Flowchart of criteria for patient inclusion

Fig. 2
figure 2

Workflow of the radiomics analysis

Follow-up

Patients were followed up after LR, and HCC recurrence was screened by means of AFP and imaging examinations every 3 months. Recurrence-free survival (RFS) was defined as the time from the date of surgery to the date of first recurrence, metastasis, or last follow-up.
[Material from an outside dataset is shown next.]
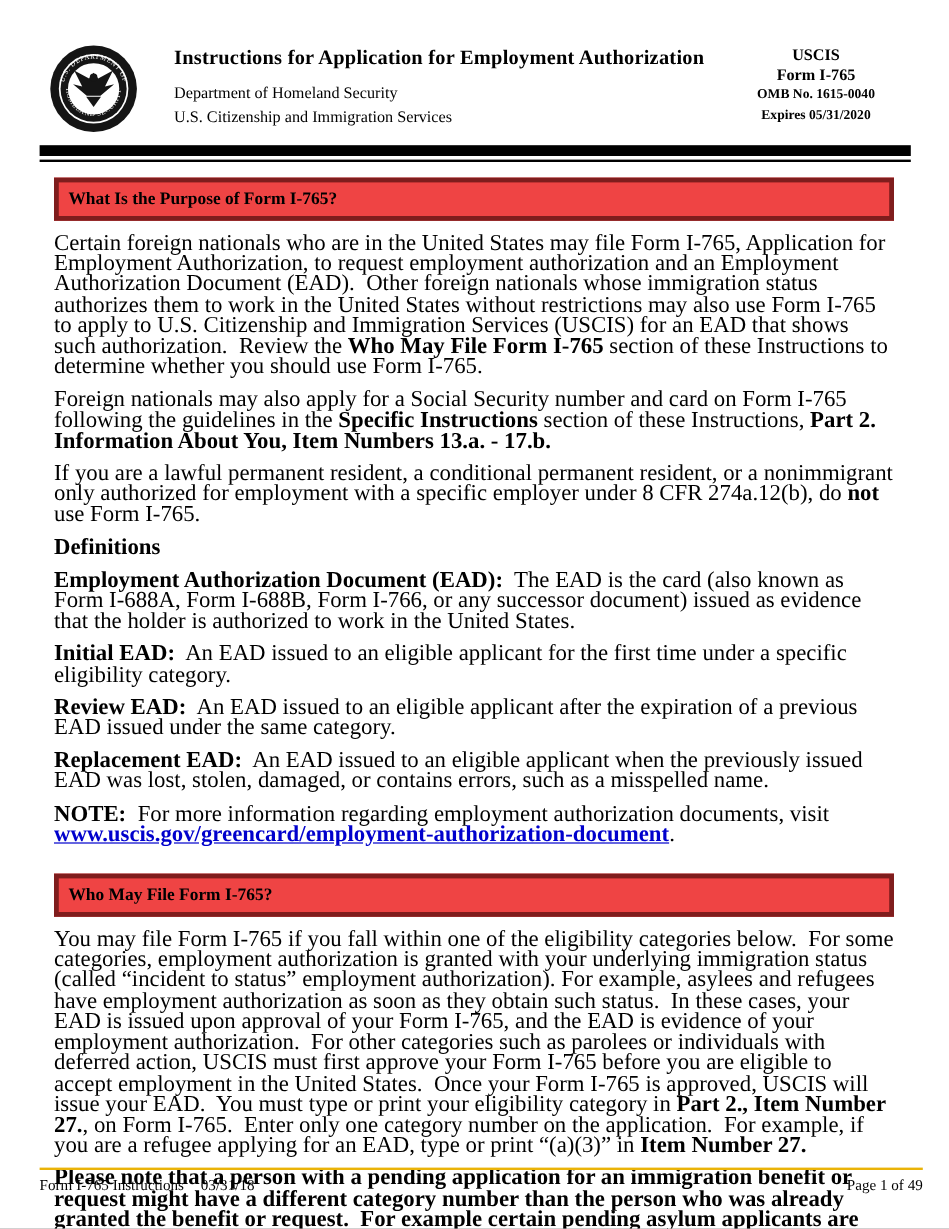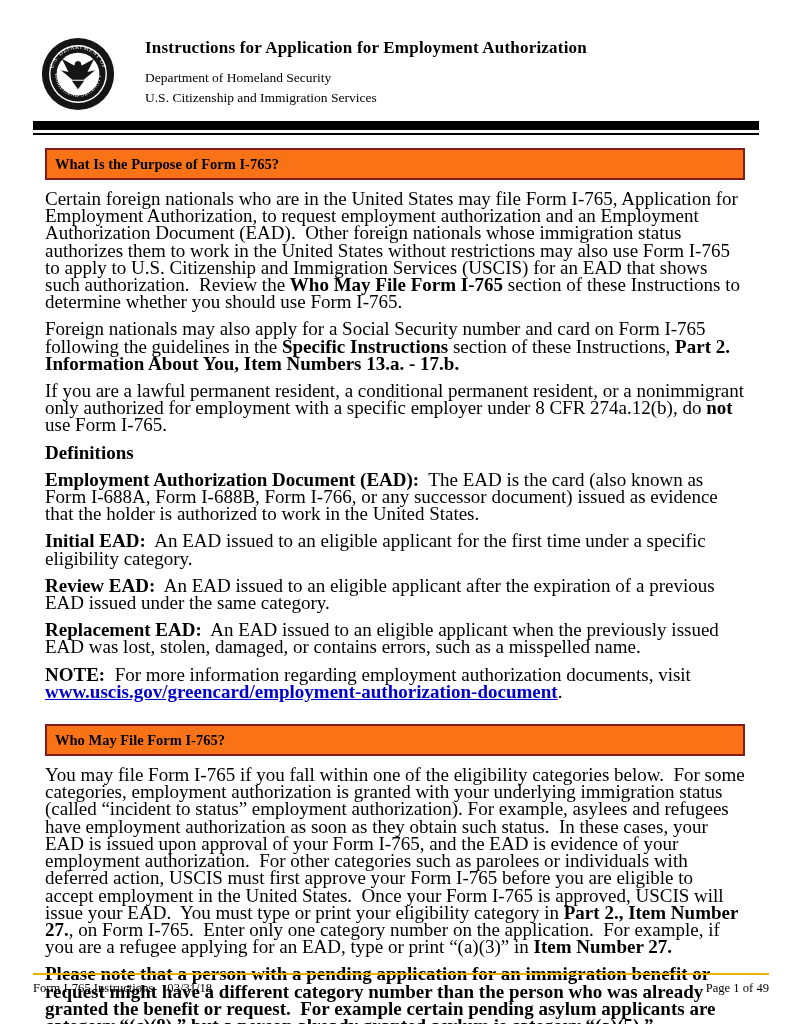"USCIS" div.hdr-right { html: none -> <div> <div>USCIS</div> <div>Form I-765</div> <div>OMB No. 1615-0040</div> <div>Expires 05/31/2020</div> </div> }
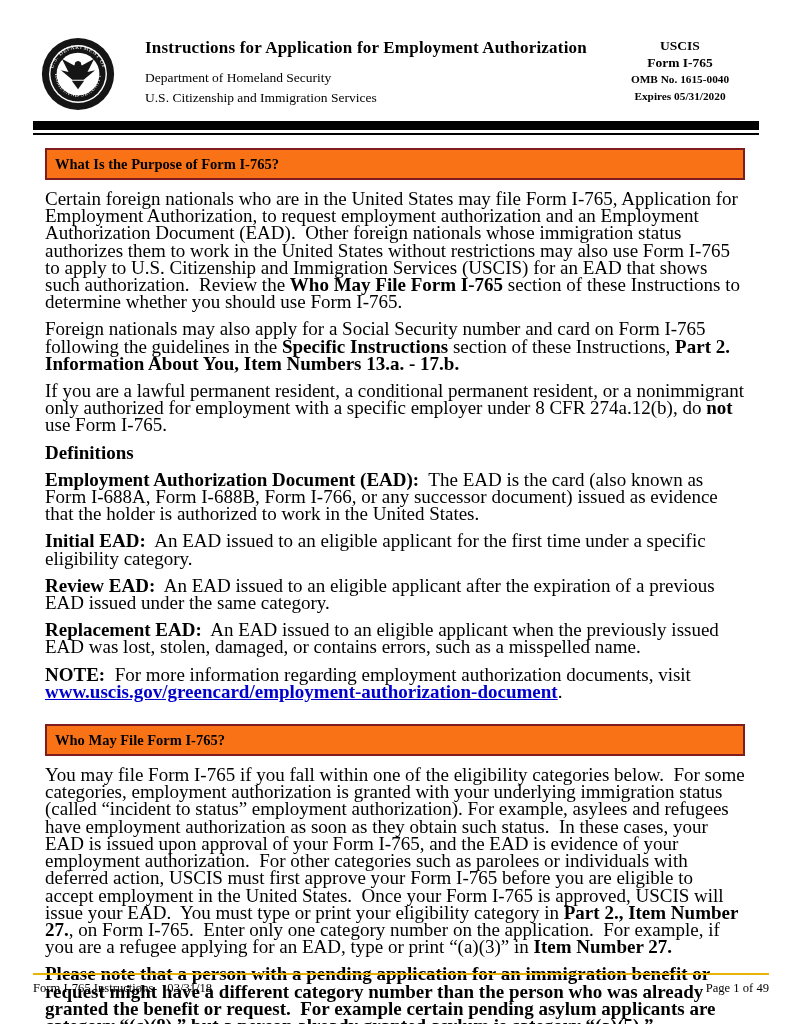"What Is the Purpose of" .section-heading { background: #f97316 -> #ef4444; border: 2px solid #7f1d1d -> 4px solid #7f1d1d }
Image acquisition and preprocessing

CECT was performed using the following equipment: Toshiba Aquilion One, Phillips Brilliance iCT 256 (Philips Medical Systems) or Toshiba Aquilion 64 (Toshiba Medical Systems) scanners. The scanning parameters were as follows: tube voltage, 120 kVp; tube current, 200–250 mA; detector collimation, 64, 256 or 320 × 0.625 mm; field of view, 350 × 350 mm; matrix, 512 × 512; reconstructed slice thickness, 2 mm. After a routine unenhanced scan, we injected contrast material intravenously at a flow rate of 3.0 mL/s to obtain CECT images. Hepatic arterial phase CT images were obtained 30 s after injection. Through preprocessing, images were resampled to a volume of 1.0 mm*1.0 mm *1.0 mm to standardize the voxel spacing.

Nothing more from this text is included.